BTG2/TIS21 enhanced expression of MnSOD and its activity, but
not other antioxidant enzymes. A, Western blot analysis showing
the expressions of antioxidant enzymes in HeLa cells treated with the
indicated concentrations of DOXO for 12 h. Note the induction of MnSOD and
CuZnSOD in response to DOXO treatment, but not GPx and catalase. B,
Ad-TIS21 enhanced DOXO-induced MnSOD expression without other antioxidant
enzymes. In addition to that, Ad-TIS21 alone induced MnSOD, but not CuZnSOD,
expression. HeLa cells infected with 50 m.o.i. of Ad-TIS21 or Ad-β-Gal
were exposed to DOXO (1.0 μg/ml) for 12 h, and then the expressions of
antioxidant enzymes were examined by Western blotting. C, increase of
MnSOD activity by Ad-TIS21 with or without DOXO treatment. HeLa cells were
subjected to the analyses of MnSOD activity, after infection with Ad-TIS21 (50
m.o.i.) virus and then with DOXO (1.0 μg/ml) for 12 h. Note accordant
increase of MnSOD activity with the level of MnSOD expression. ⋆,
p < 0.05 versus without Ad-TIS21. D, inhibition
of MnSOD expression by sh-BTG2 infection, but not GPx and catalase.

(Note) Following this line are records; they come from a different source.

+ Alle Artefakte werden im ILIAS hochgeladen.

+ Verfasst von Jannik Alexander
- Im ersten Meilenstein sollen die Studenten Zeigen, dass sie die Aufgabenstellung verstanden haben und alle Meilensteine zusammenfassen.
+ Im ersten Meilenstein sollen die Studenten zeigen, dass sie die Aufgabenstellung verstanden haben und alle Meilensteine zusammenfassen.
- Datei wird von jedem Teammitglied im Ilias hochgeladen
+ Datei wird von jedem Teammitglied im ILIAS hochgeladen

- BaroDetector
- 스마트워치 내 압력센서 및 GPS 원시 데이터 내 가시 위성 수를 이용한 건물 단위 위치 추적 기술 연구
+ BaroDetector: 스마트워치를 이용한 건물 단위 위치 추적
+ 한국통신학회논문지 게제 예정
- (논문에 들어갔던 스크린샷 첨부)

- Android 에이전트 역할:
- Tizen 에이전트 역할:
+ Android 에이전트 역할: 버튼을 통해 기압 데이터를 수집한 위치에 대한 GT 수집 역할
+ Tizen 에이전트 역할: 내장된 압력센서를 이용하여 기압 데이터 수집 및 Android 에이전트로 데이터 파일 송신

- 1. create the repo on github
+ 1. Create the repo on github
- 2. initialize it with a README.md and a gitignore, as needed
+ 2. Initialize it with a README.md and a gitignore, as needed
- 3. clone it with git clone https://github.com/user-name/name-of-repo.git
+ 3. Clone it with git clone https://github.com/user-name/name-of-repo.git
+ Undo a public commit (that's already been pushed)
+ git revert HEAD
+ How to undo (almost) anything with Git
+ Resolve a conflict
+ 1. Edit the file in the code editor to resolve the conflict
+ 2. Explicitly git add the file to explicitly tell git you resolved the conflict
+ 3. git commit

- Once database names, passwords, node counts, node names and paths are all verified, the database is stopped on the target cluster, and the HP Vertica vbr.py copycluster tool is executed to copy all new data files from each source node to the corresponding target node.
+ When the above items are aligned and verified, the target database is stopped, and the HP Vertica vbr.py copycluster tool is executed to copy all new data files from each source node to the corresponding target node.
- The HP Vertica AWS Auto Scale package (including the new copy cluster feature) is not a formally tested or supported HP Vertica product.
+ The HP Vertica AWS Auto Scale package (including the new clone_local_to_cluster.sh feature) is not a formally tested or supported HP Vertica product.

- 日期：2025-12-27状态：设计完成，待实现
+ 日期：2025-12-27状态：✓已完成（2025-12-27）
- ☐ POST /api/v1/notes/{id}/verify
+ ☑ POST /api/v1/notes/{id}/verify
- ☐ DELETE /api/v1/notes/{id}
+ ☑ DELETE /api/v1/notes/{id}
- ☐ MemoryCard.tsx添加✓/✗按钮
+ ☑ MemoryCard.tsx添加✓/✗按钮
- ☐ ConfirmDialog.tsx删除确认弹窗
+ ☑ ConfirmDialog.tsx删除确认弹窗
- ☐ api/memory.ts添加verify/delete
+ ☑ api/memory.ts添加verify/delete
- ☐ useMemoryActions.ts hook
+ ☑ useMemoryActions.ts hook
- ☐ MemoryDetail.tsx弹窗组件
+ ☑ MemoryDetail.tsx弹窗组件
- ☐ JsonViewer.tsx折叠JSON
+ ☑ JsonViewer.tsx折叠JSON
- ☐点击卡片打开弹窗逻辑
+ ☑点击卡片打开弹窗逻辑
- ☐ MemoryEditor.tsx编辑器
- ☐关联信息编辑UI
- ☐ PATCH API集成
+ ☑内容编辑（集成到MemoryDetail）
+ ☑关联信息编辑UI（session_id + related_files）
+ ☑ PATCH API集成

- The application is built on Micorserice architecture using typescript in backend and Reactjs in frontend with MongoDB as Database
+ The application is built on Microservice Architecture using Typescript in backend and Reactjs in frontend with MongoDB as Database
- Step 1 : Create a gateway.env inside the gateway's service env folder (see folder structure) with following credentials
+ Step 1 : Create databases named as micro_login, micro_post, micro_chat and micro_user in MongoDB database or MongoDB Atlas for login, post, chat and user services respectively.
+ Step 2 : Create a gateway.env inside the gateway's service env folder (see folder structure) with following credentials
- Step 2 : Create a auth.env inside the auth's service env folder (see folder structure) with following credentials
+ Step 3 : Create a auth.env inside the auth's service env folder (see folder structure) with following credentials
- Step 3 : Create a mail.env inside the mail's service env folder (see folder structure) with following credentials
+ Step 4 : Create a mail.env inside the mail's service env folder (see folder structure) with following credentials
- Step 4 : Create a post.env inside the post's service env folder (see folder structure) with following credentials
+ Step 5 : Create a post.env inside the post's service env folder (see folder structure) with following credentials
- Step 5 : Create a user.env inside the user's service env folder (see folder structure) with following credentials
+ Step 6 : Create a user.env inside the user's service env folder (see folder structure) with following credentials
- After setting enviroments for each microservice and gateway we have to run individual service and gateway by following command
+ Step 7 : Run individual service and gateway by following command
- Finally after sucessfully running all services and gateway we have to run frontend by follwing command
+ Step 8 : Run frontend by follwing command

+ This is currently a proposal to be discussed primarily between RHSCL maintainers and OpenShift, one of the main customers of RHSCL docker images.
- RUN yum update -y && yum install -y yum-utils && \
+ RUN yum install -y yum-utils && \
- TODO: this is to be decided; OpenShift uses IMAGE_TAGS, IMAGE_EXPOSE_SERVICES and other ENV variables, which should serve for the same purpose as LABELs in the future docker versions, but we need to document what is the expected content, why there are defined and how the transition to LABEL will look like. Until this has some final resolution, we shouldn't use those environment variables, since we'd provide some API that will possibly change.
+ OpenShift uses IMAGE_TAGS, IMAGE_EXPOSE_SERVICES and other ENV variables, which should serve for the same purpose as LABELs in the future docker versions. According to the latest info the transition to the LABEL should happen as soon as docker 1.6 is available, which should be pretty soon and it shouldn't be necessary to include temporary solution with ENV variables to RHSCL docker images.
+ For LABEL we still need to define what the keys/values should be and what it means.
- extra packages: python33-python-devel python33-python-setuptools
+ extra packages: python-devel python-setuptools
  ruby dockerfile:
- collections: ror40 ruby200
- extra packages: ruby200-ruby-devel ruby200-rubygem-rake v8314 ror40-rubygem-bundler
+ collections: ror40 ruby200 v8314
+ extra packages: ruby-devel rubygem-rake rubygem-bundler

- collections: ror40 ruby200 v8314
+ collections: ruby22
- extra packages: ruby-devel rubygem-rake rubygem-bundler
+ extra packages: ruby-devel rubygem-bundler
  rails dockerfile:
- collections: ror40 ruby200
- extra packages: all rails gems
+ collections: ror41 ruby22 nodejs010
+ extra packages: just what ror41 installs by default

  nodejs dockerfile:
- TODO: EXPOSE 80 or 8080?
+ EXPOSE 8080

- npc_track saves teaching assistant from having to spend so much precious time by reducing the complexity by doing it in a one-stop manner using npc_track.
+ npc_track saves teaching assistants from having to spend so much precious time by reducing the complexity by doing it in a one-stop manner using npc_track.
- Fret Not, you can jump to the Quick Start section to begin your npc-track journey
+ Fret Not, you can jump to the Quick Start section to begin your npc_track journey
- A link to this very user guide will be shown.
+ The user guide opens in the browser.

HeLa cells
were infected with sh-BTG2 H4 and H5 or empty vector (Con) and then
treated with DOXO (1.0 μg/ml) for 12 h. Expression of antioxidant enzymes
was examined by Western blotting. Note inhibition of MnSOD expression in the
H4, H5-infected cells. E, inhibition of DOXO-induced lamina A/C
cleavage by membrane-permeable catalase (PEG-catalase). HeLa cells were
pretreated with indicated concentrations of PEG-catalase for 12 h and then
treated with DOXO (1.0 μg/ml) for 24 h. The cleavage of lamin A/C was
determined by Western blotting. Note the inhibition of DOXO-induced cell death
by increasing the concentration of PEG-catalase. The data represent a typical
result from three independent experiments.